= Gavan McDonell =

Australian economist, sociologist and engineer

Gavan McDonell (27 November 1932, Brisbane, Queensland) is an Australian civil engineer, economist and political sociologist in the fields of national infrastructure policy reform, international development and academic education for advanced sustainability studies.

McDonell has directed four public enquiries for different State and Federal governments, three as sole Commissioner under legislation similar to a Royal Commission. (See Public commissions of enquiry below). From the late 1950s to the mid-1990s he was a consultant, adviser and senior official in about forty countries, working on national infrastructure and regional development. (See International Consultancy below). From the late 1980s to the late 1990s, McDonell established in the University of New South Wales, Sydney, one of the first transdisciplinary programs in advanced social and political theory relating to environmental sustainability. This has produced leading contributions in research, policy and governance for science, technology and environment. (See Academic career below). As a senior investment banker in the early 1990s, he wrote the first survey by a Westerner since World War II of the energy, transport and related environmental issues of the eight energy-rich republics of the former Soviet Union in the Caucasus and Central Asia. (See European Bank for Reconstruction and Development below). During the early 2000s he made well known contributions to policy reform for the design and structure of the national electricity markets and grid, the country's most complex infrastructure system. (See National Electricity Market below.)

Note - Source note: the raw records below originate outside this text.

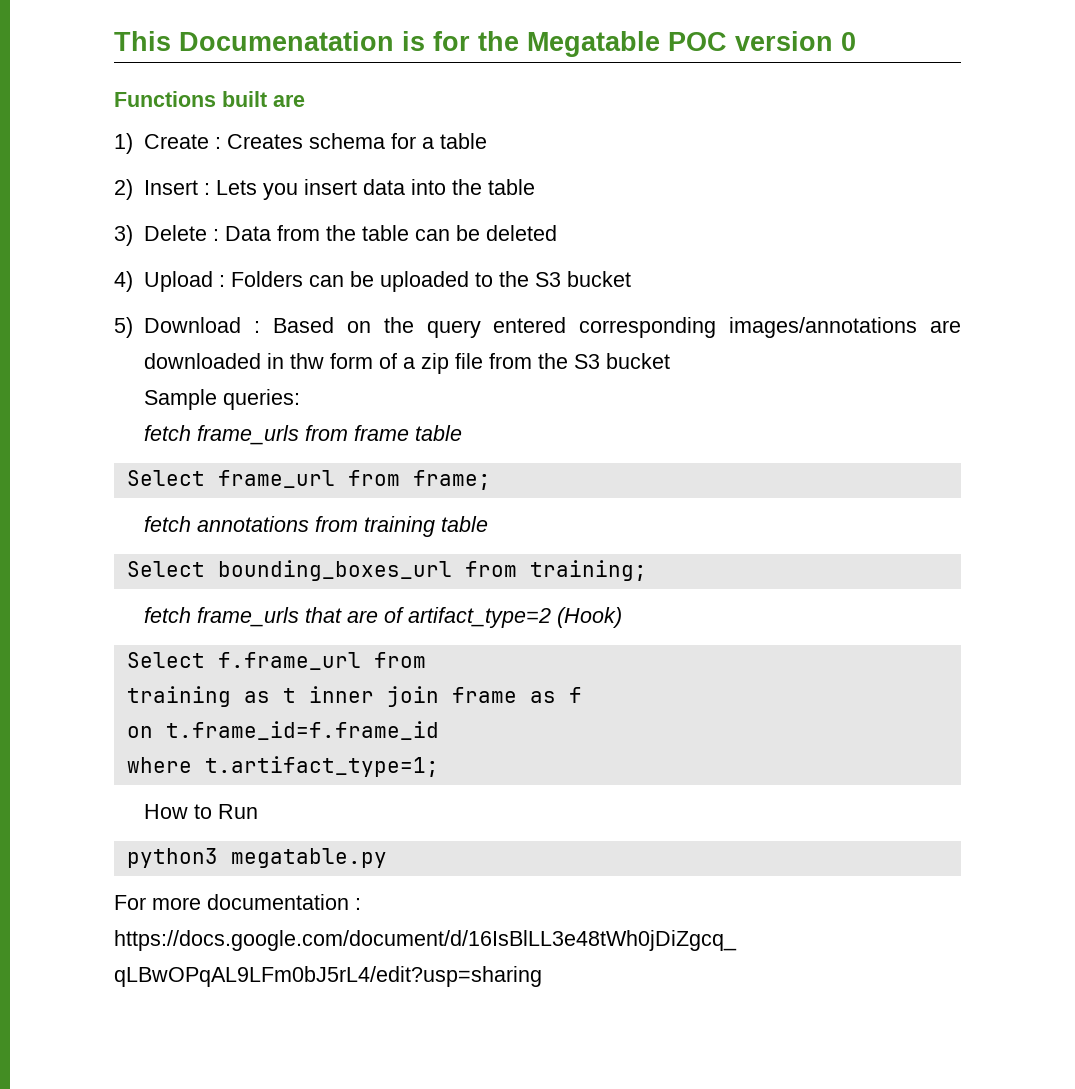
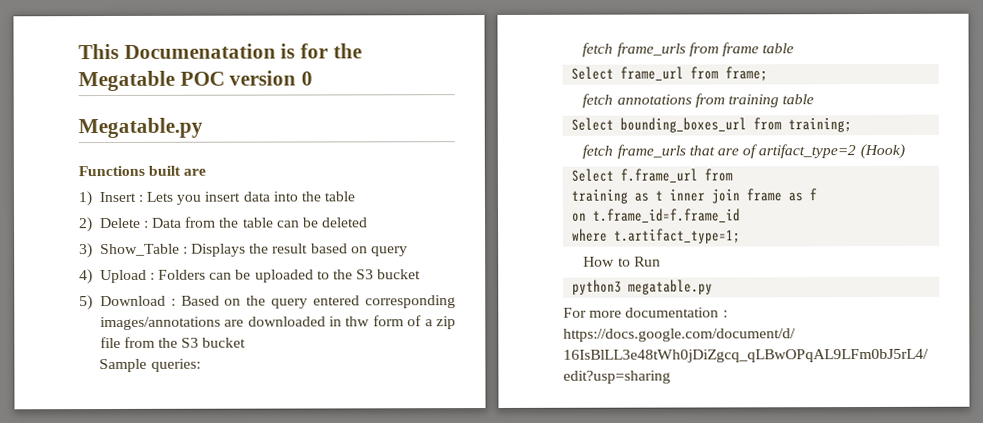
+ Megatable.py
- 1) Create : Creates schema for a table
- 2) Insert : Lets you insert data into the table
+ 1) Insert : Lets you insert data into the table
- 3) Delete : Data from the table can be deleted
+ 2) Delete : Data from the table can be deleted
+ 3) Show_Table : Displays the result based on query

In 1997 McDonell received a Doctor of Engineering from the University of Queensland, the highest academic recognition, rarely awarded, given for original and distinguished contributions of a career. The citation observed that his work marked " ... the emergence of a new professional field which might be called 'the engineering, management and evaluation of large infrastructure systems ... linked with social and political theory and relating human concerns to the environment ... ', and that it had ' ... set policy agendas and legislative programs for longterm change at national and State levels in freight and urban transport, shipping and ports, electricity and energy, and toxic wastes'." In 1991 he was admitted to Fellowship in the Australian Academy of Technological Sciences and Engineering, the highest professional award.
He is married to Jennifer Uscinski and has four sons-Domininc, Lawrence, Justin, and Benjamin-from a former marriage to Anne Callaghan.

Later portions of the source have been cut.